### Exercise description
Of the entries below, restate word for word only the section that runs from the line with "- Generated by auto-changelog." to the line with "- Remove release dry run 940c118", counting both ends.

### Given records
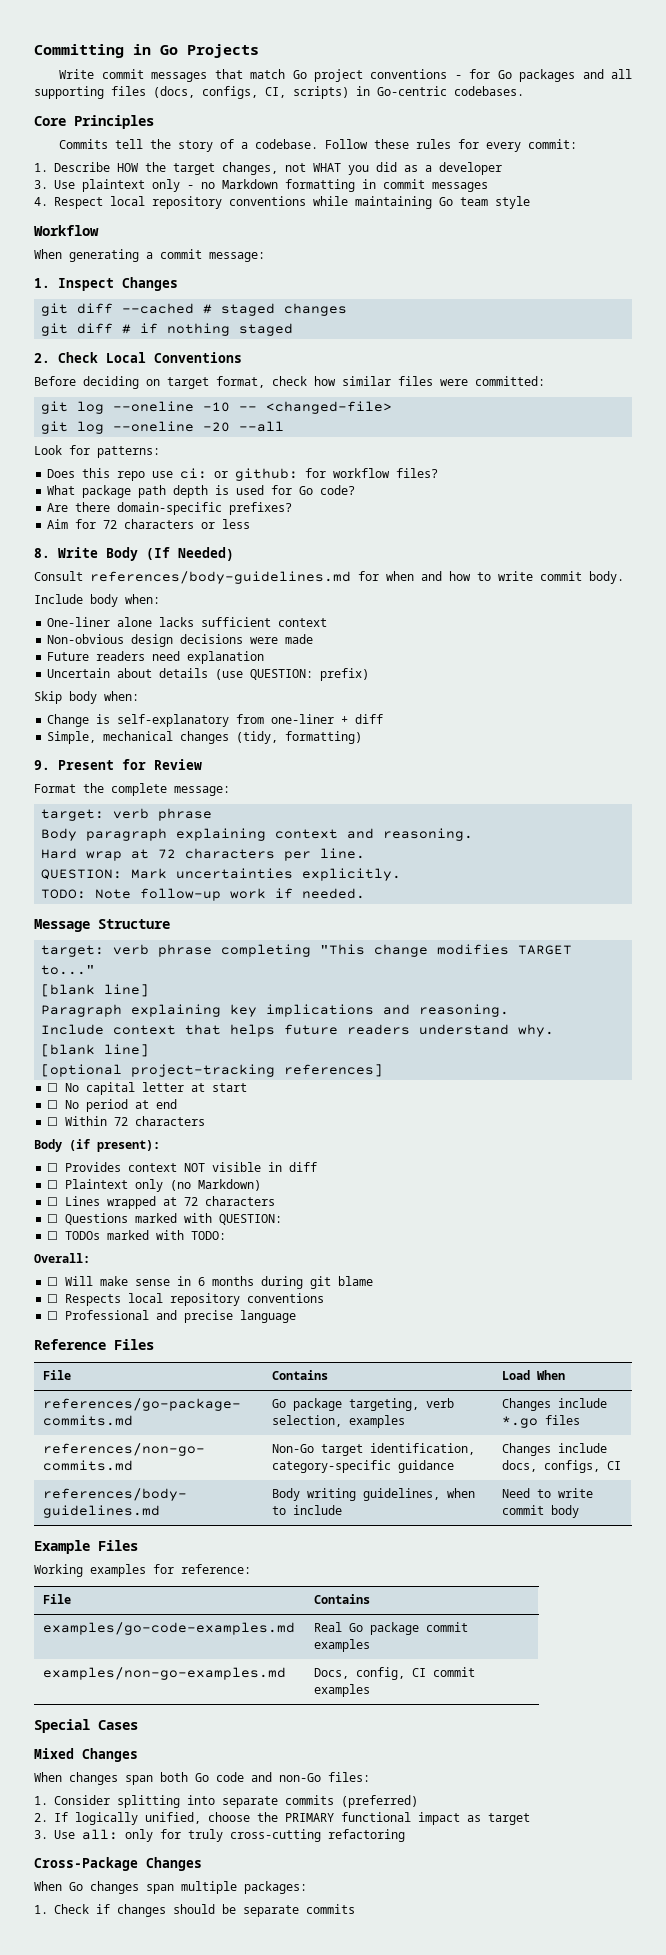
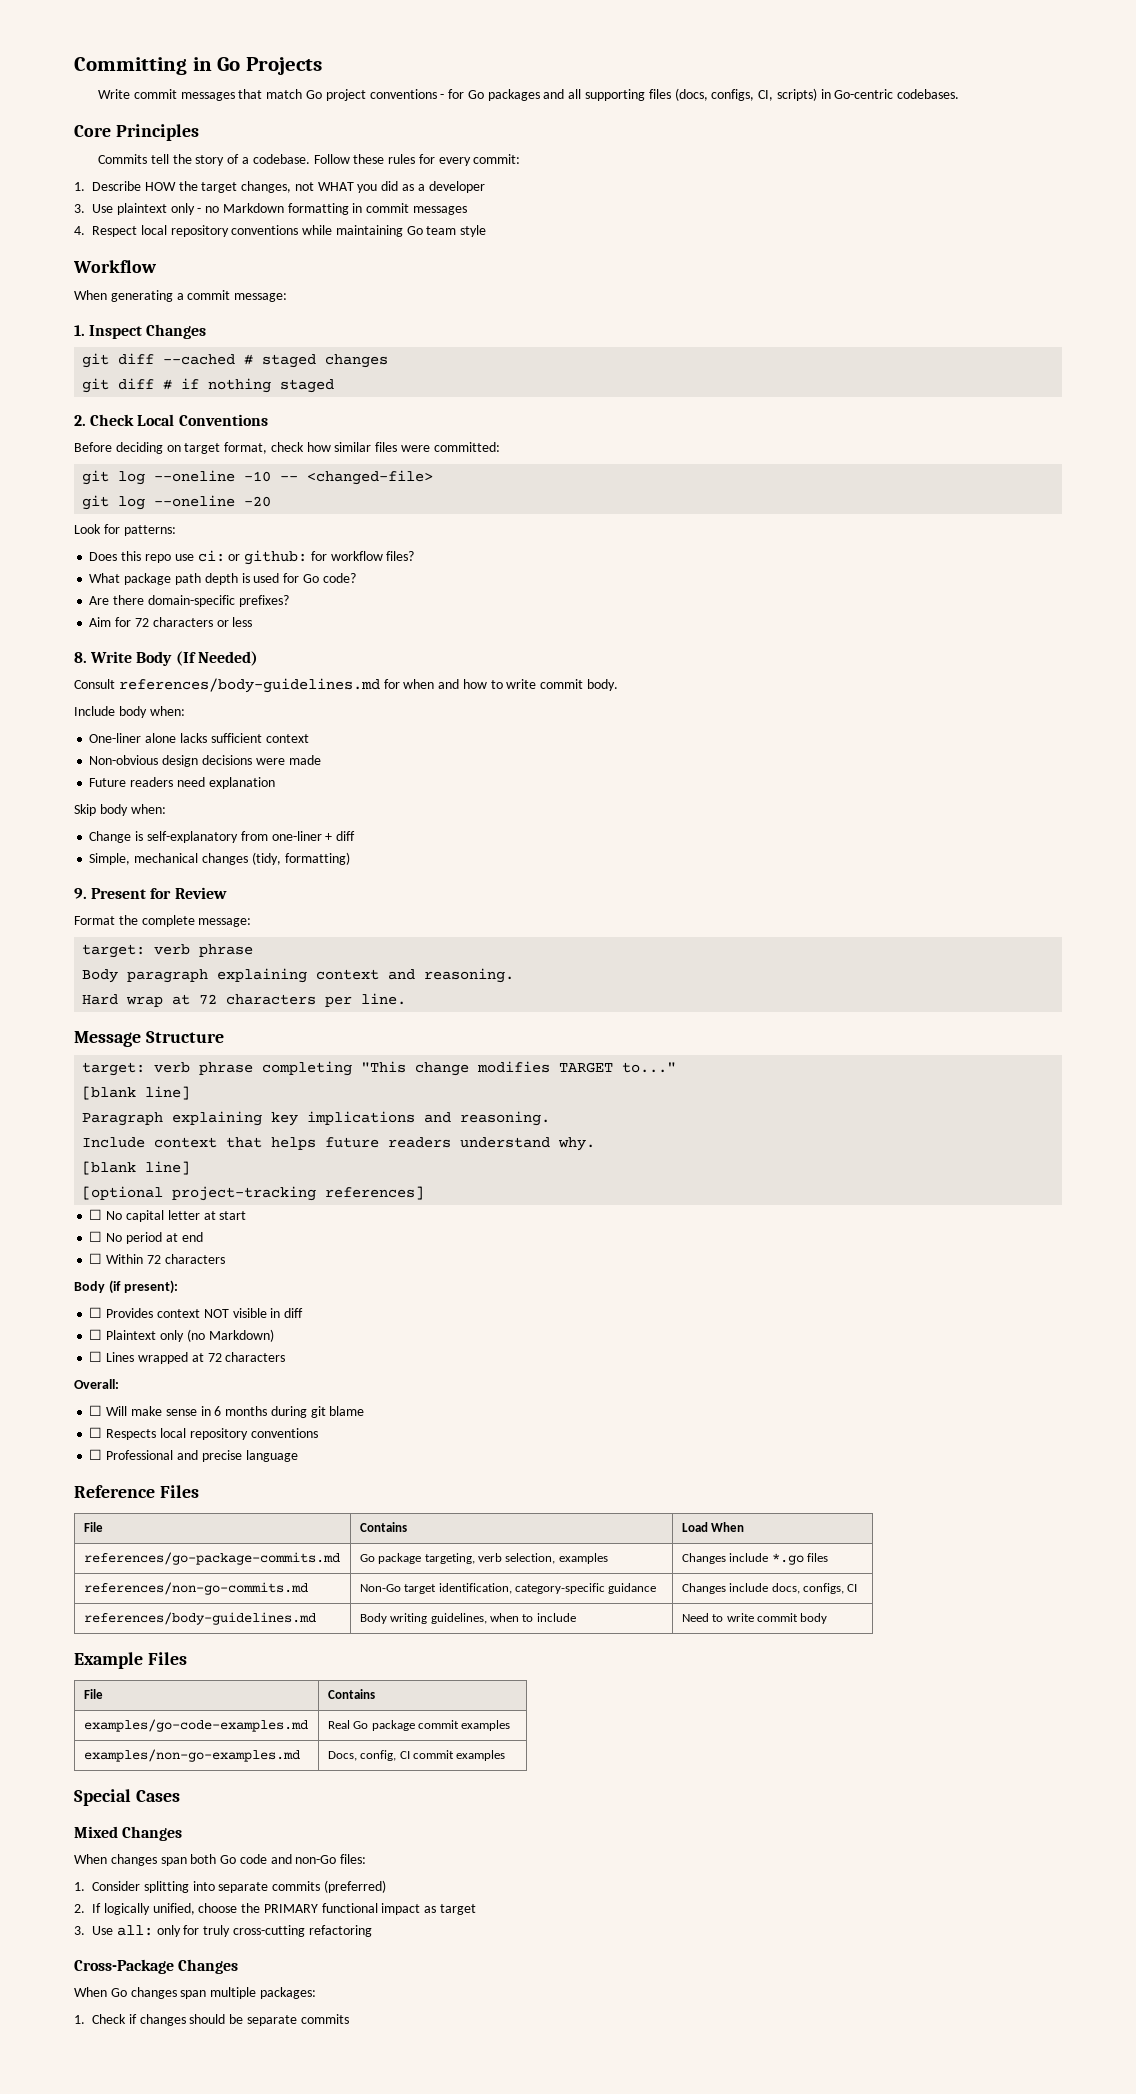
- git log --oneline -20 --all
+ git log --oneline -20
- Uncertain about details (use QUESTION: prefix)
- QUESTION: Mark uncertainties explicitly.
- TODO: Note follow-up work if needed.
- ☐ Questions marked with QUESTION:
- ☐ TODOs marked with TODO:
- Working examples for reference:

==

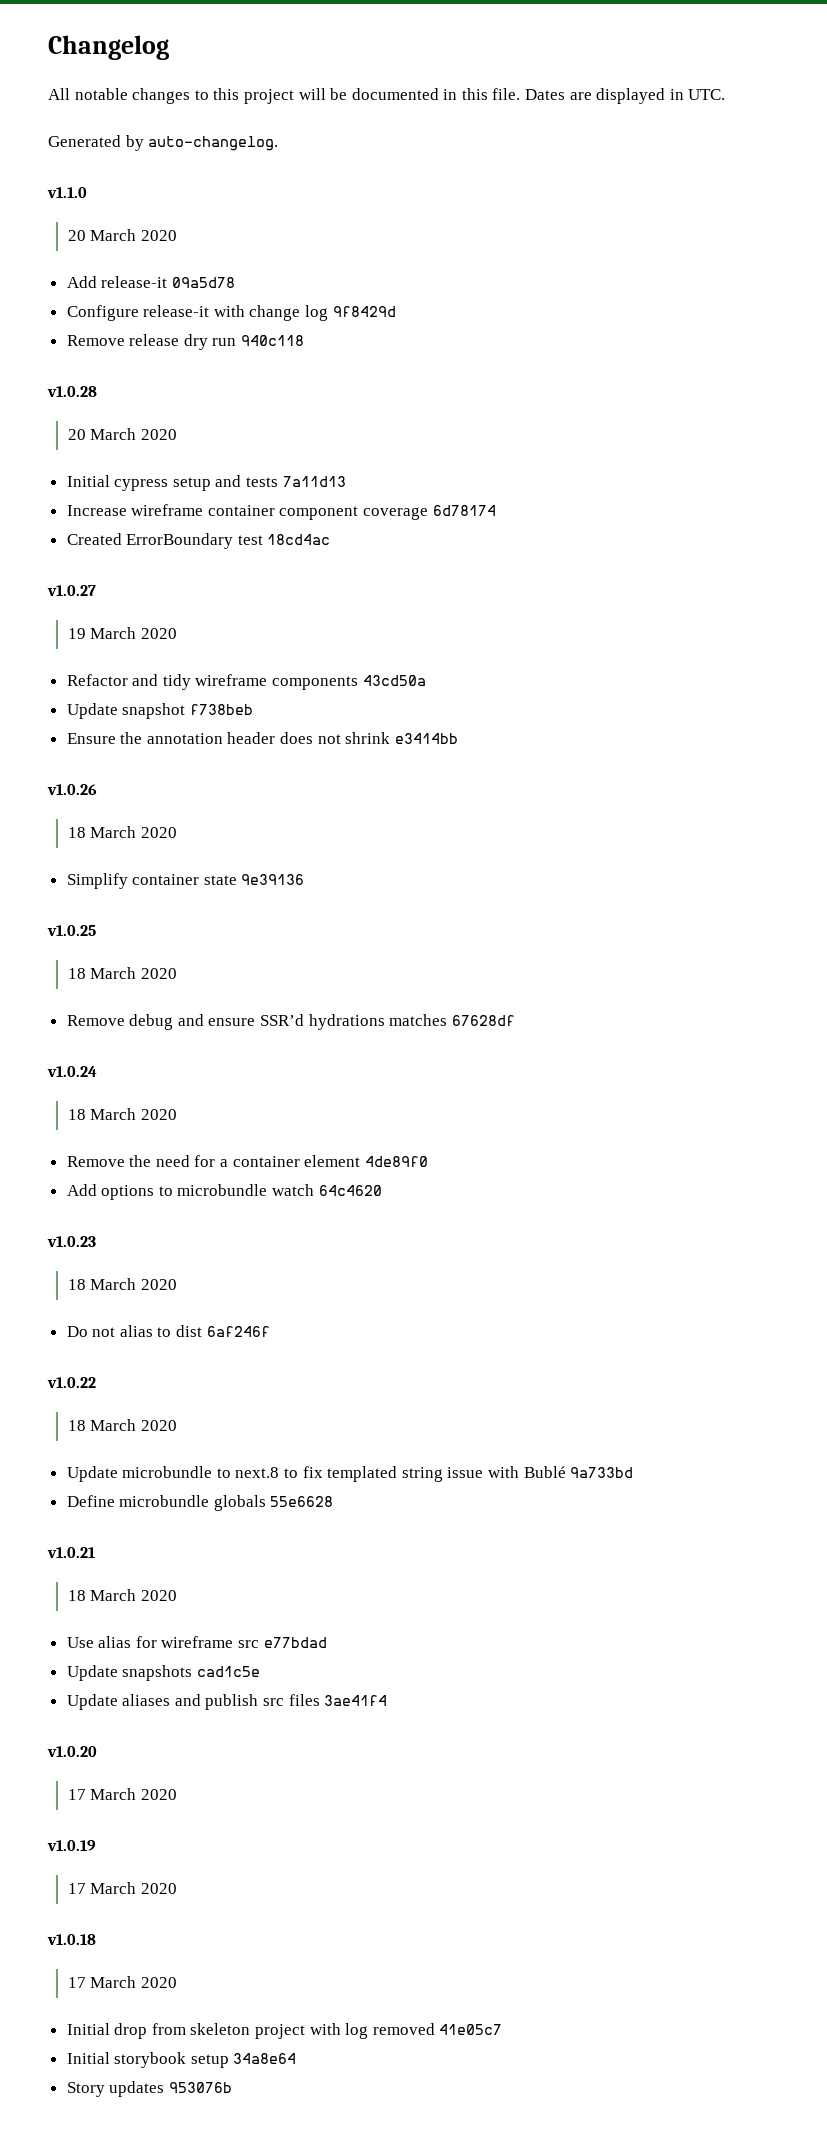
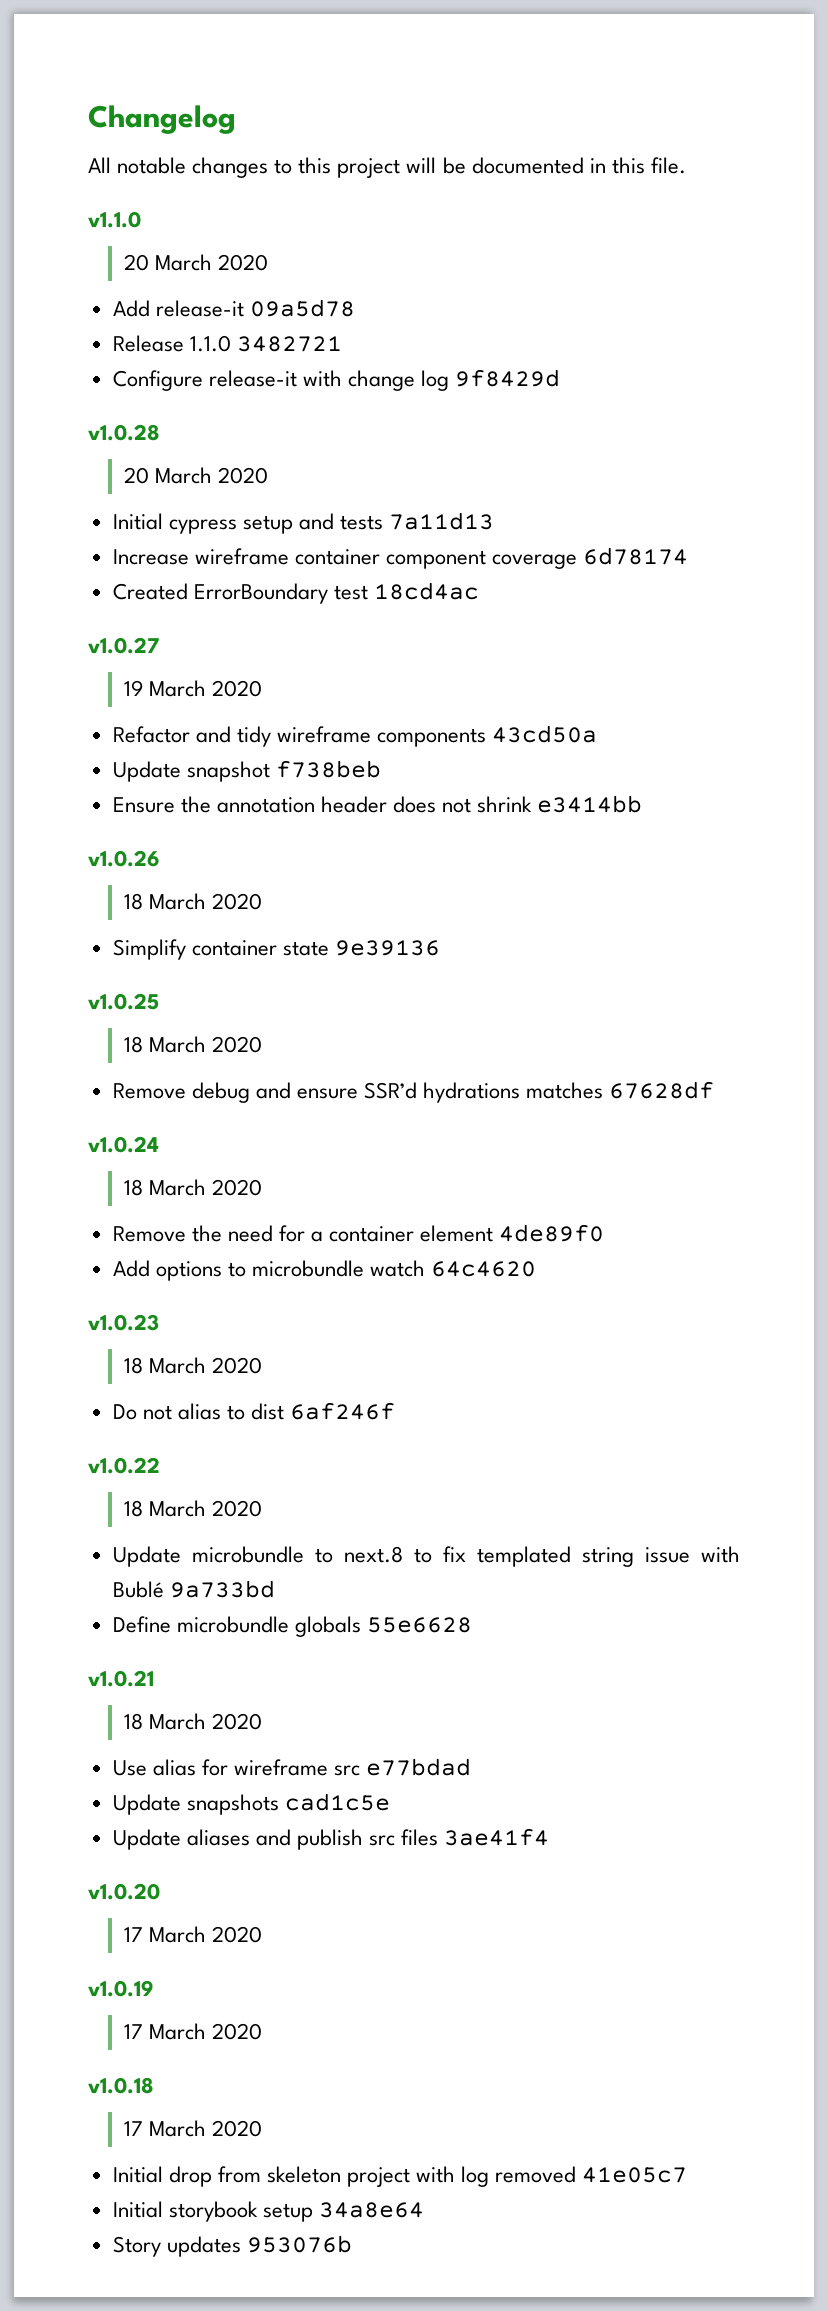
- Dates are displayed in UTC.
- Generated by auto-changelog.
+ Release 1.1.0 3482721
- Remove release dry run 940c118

### Written answer
- Generated by auto-changelog.
+ Release 1.1.0 3482721
- Remove release dry run 940c118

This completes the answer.